• MATERIAL FOR THE TASK
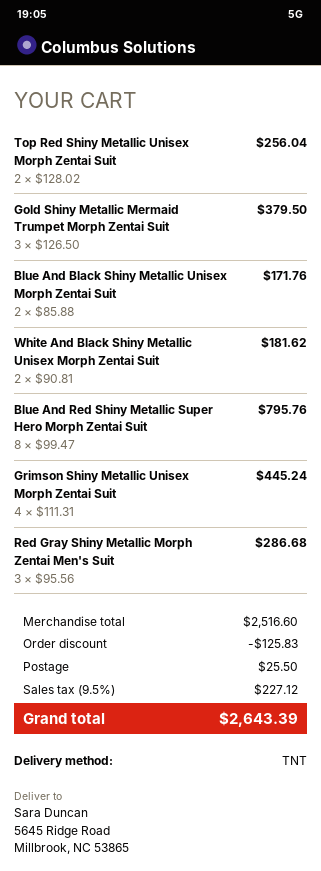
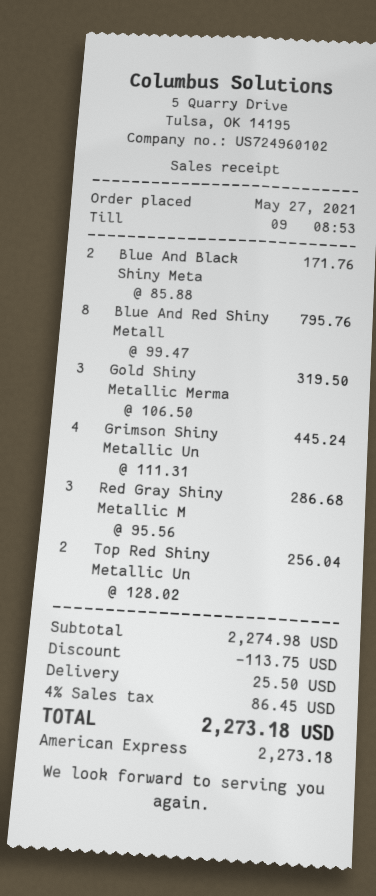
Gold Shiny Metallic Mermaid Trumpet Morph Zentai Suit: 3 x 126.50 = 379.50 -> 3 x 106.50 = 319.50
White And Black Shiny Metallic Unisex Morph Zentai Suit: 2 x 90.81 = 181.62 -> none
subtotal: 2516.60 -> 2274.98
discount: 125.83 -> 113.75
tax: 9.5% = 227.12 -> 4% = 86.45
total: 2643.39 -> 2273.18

• WHAT YOU WILL DO
Repeat the data exactly. No pictures should appear.

• RESULT OF THE EXERCISE
Gold Shiny Metallic Mermaid Trumpet Morph Zentai Suit: 3 x 126.50 = 379.50 -> 3 x 106.50 = 319.50
White And Black Shiny Metallic Unisex Morph Zentai Suit: 2 x 90.81 = 181.62 -> none
subtotal: 2516.60 -> 2274.98
discount: 125.83 -> 113.75
tax: 9.5% = 227.12 -> 4% = 86.45
total: 2643.39 -> 2273.18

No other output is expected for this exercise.